### WORK TO COMPLETE:
Reproduce the entries below exactly, but only from the line containing "[350,307,445,321] indicated an" to the line containing "[189,533,204,541] as -> (814, 336) none", inclusive.

[Data records]
-------

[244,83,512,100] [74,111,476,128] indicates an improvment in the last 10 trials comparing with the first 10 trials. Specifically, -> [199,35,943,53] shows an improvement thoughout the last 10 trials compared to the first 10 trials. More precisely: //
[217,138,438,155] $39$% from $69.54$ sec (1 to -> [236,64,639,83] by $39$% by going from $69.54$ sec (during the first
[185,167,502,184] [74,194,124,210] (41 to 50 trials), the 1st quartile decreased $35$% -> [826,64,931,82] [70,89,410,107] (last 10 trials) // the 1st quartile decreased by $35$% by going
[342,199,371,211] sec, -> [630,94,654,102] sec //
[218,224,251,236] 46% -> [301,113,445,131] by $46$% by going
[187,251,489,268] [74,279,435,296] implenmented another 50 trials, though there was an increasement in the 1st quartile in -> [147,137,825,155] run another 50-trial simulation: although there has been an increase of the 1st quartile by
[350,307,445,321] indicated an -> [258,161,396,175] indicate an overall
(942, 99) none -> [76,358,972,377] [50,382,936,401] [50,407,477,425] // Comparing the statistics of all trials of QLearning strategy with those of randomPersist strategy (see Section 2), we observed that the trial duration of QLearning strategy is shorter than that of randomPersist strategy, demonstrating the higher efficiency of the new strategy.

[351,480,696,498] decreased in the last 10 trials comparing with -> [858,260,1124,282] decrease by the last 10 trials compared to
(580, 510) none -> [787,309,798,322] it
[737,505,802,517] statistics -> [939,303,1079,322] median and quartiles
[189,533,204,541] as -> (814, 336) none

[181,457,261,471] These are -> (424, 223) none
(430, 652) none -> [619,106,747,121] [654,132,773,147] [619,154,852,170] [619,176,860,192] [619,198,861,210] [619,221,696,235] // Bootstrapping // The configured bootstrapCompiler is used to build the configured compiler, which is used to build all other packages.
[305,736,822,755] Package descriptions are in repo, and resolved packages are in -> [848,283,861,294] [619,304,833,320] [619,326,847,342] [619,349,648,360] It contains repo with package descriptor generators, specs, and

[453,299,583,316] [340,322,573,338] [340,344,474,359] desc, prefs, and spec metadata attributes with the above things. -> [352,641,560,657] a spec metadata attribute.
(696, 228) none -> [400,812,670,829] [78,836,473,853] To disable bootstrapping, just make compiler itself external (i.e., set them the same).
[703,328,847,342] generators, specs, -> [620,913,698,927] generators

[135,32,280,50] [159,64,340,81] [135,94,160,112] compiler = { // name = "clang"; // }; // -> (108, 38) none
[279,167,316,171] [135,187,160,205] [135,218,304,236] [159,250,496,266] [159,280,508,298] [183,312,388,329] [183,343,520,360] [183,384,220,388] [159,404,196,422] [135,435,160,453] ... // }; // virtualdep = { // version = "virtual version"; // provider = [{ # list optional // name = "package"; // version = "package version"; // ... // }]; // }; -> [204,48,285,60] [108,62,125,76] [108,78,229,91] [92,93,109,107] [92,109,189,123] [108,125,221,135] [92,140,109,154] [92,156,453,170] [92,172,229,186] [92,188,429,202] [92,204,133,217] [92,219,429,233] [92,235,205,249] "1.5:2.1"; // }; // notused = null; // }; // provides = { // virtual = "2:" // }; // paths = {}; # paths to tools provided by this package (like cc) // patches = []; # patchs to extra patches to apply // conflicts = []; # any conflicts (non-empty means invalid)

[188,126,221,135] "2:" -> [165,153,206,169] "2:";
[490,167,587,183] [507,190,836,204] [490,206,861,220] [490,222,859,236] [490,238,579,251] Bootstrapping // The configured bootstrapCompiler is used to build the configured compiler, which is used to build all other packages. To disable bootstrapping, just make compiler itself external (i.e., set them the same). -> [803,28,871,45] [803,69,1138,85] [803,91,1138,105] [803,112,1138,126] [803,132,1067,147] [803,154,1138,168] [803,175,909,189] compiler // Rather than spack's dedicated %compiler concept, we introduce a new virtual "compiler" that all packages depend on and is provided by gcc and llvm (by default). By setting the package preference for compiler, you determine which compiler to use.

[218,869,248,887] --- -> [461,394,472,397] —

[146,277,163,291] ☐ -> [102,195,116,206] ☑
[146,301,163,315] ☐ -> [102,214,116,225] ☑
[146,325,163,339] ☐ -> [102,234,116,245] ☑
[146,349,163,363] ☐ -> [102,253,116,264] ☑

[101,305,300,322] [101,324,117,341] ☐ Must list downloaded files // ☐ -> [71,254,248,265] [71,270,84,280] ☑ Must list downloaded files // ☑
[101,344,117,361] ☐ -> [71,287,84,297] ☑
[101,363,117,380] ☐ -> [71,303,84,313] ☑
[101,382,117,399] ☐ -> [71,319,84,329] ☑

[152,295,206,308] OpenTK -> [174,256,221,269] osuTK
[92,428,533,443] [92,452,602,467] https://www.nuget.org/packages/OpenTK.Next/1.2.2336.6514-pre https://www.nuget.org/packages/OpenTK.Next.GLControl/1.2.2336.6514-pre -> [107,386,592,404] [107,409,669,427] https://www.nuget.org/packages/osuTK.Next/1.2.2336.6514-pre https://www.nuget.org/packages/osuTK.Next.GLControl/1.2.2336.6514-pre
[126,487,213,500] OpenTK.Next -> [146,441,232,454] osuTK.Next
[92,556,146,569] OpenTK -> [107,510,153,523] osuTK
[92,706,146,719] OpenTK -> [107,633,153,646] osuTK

-------

### RESULT:
[350,307,445,321] indicated an -> [258,161,396,175] indicate an overall
(942, 99) none -> [76,358,972,377] [50,382,936,401] [50,407,477,425] // Comparing the statistics of all trials of QLearning strategy with those of randomPersist strategy (see Section 2), we observed that the trial duration of QLearning strategy is shorter than that of randomPersist strategy, demonstrating the higher efficiency of the new strategy.

[351,480,696,498] decreased in the last 10 trials comparing with -> [858,260,1124,282] decrease by the last 10 trials compared to
(580, 510) none -> [787,309,798,322] it
[737,505,802,517] statistics -> [939,303,1079,322] median and quartiles
[189,533,204,541] as -> (814, 336) none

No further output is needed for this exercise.